Your objective
Reply with one number: the count of lines in the listing that contain the string "Income".
*** Listed records ***
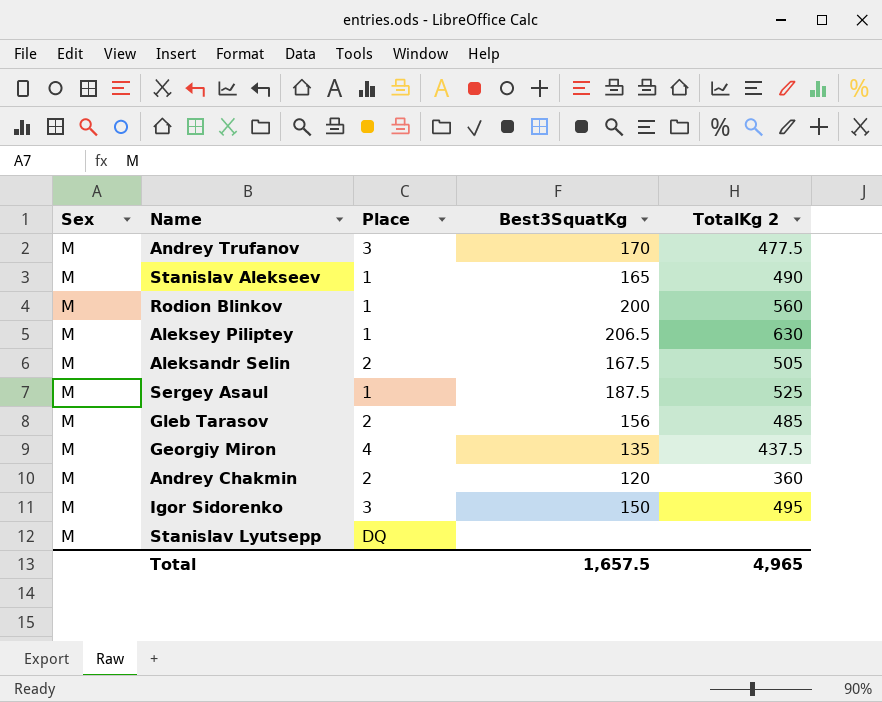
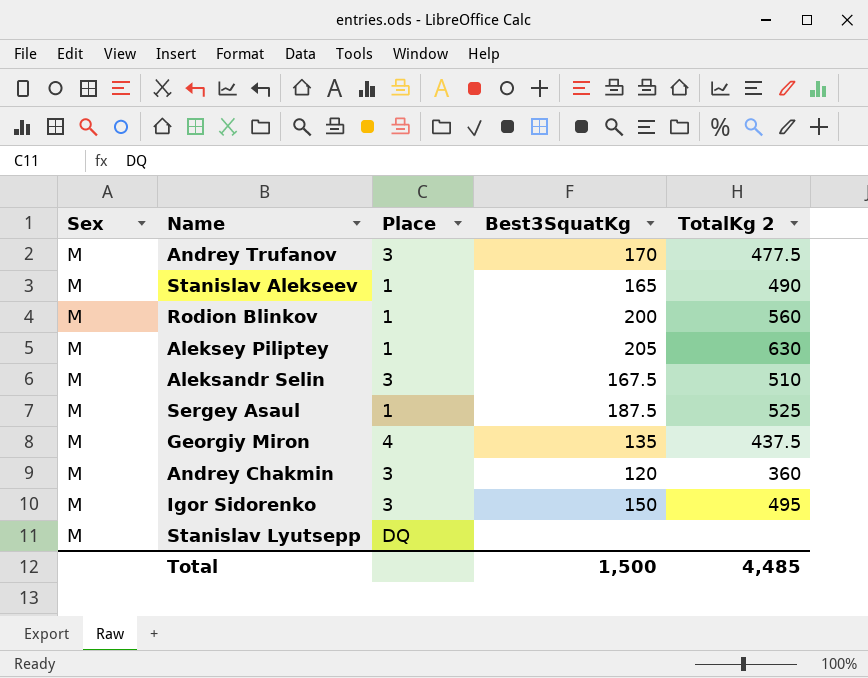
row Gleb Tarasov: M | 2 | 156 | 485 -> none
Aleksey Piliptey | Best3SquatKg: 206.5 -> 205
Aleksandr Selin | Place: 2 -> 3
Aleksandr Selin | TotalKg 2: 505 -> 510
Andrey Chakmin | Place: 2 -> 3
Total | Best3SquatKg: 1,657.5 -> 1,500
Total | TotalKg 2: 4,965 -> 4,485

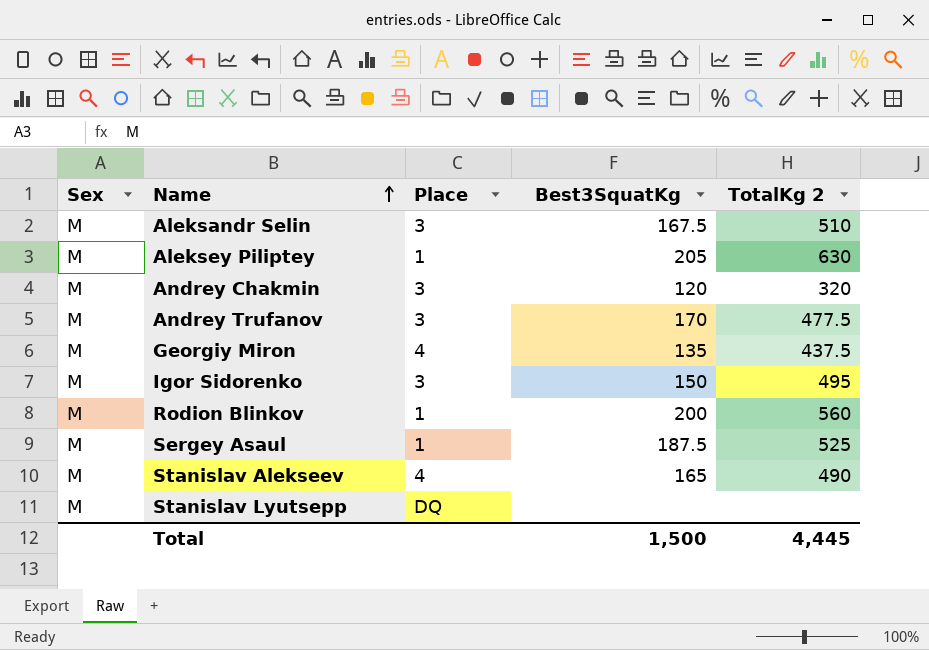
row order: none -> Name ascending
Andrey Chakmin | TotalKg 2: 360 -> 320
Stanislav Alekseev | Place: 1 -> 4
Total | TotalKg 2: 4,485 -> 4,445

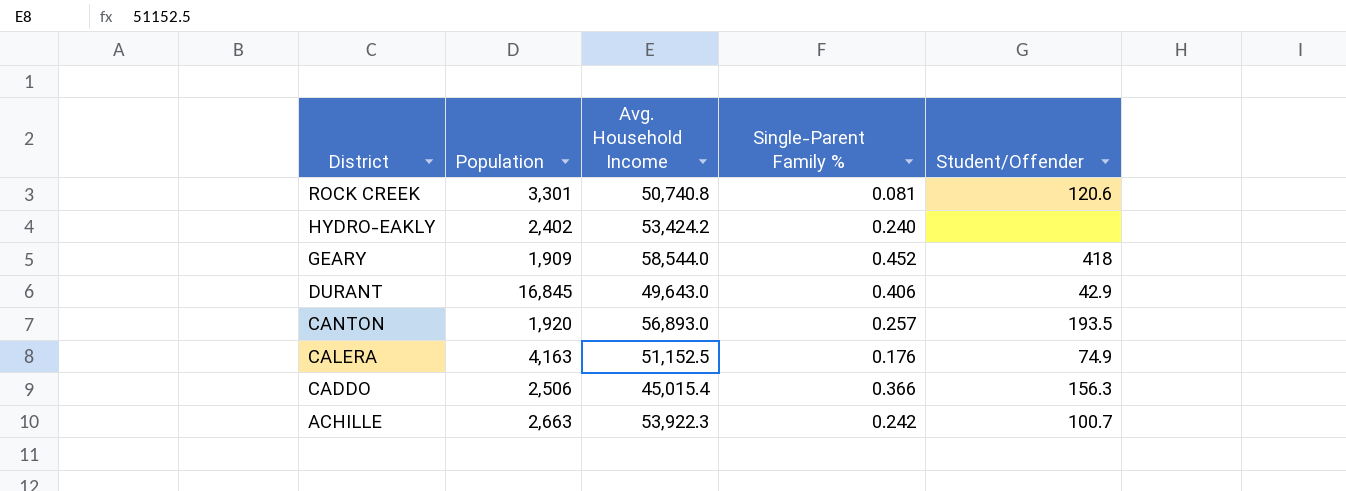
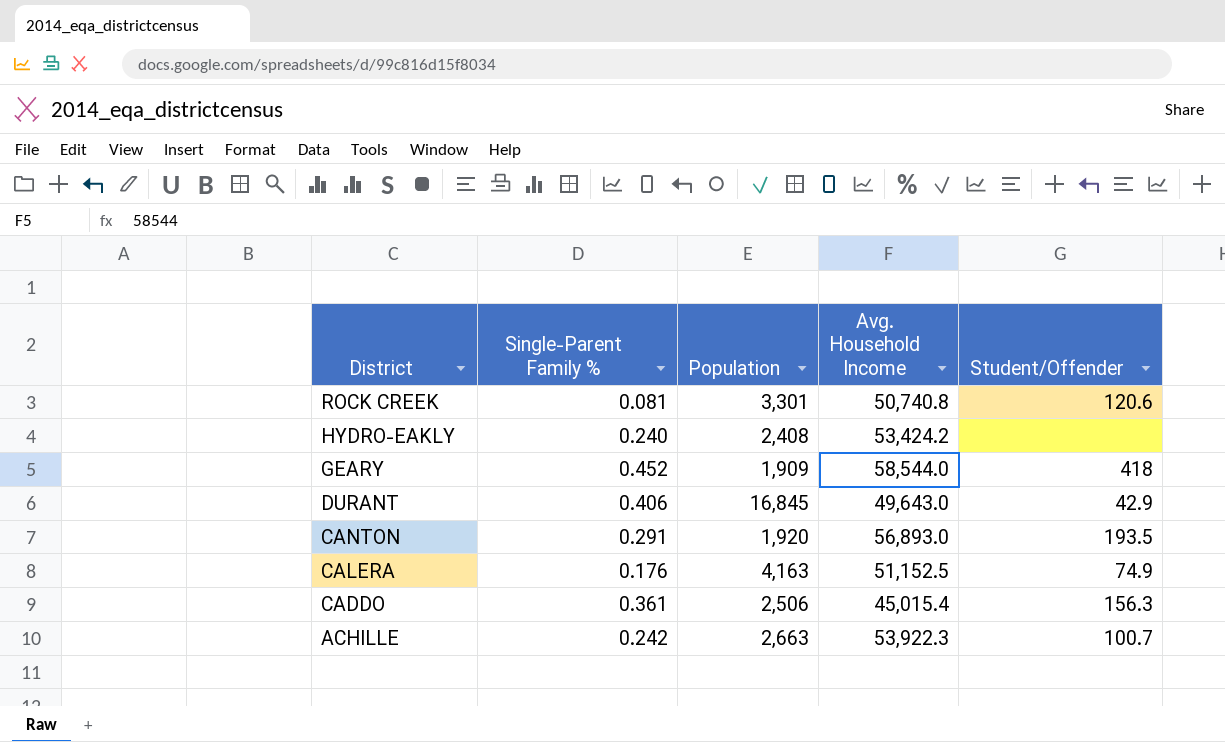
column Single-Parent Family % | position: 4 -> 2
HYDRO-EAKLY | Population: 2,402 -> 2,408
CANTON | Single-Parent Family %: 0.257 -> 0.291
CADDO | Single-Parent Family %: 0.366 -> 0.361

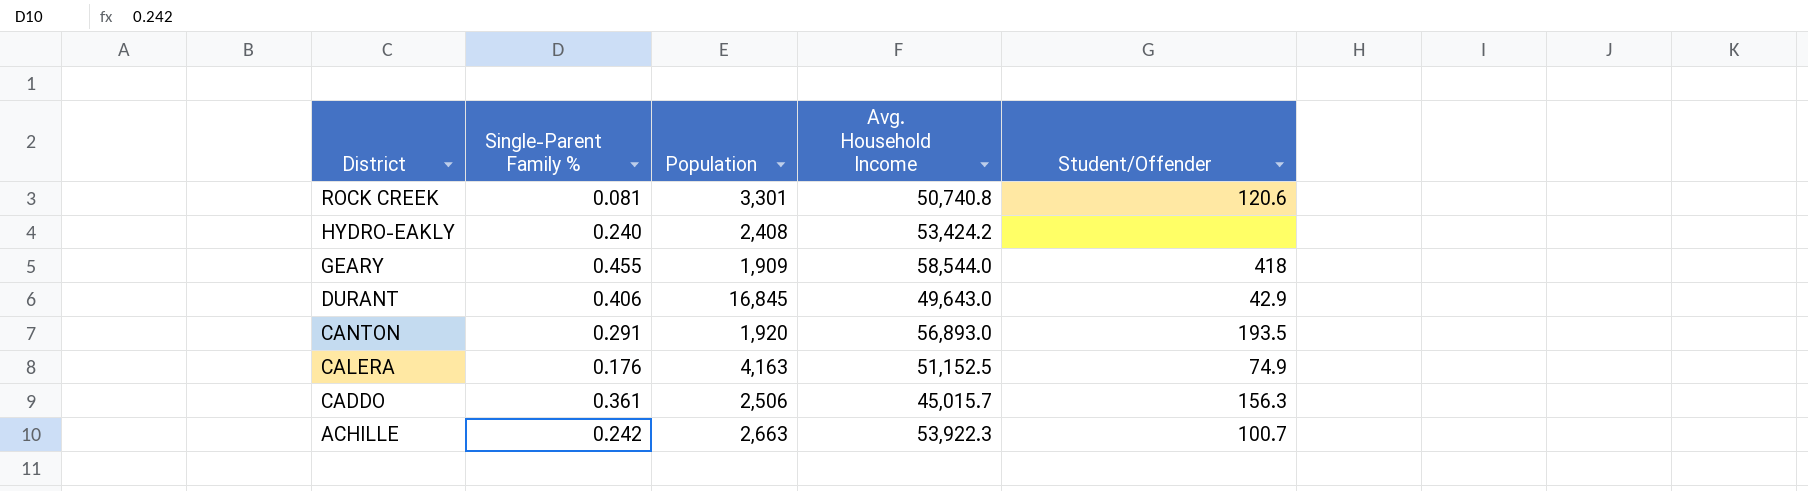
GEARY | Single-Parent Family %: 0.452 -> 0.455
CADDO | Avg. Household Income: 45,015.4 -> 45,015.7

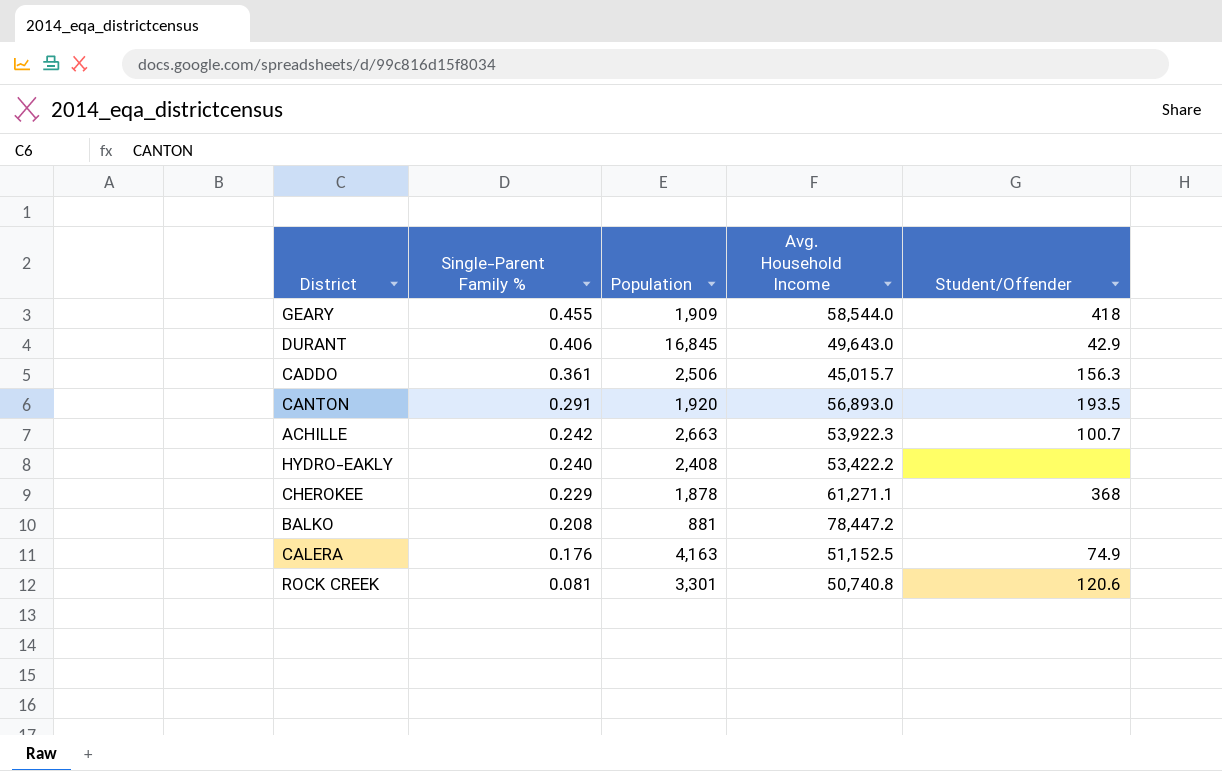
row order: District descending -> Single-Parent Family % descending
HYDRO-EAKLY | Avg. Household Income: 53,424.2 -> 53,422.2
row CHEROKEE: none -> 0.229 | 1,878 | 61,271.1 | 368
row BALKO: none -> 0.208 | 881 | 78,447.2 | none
*** End of Listed records ***
Reply
2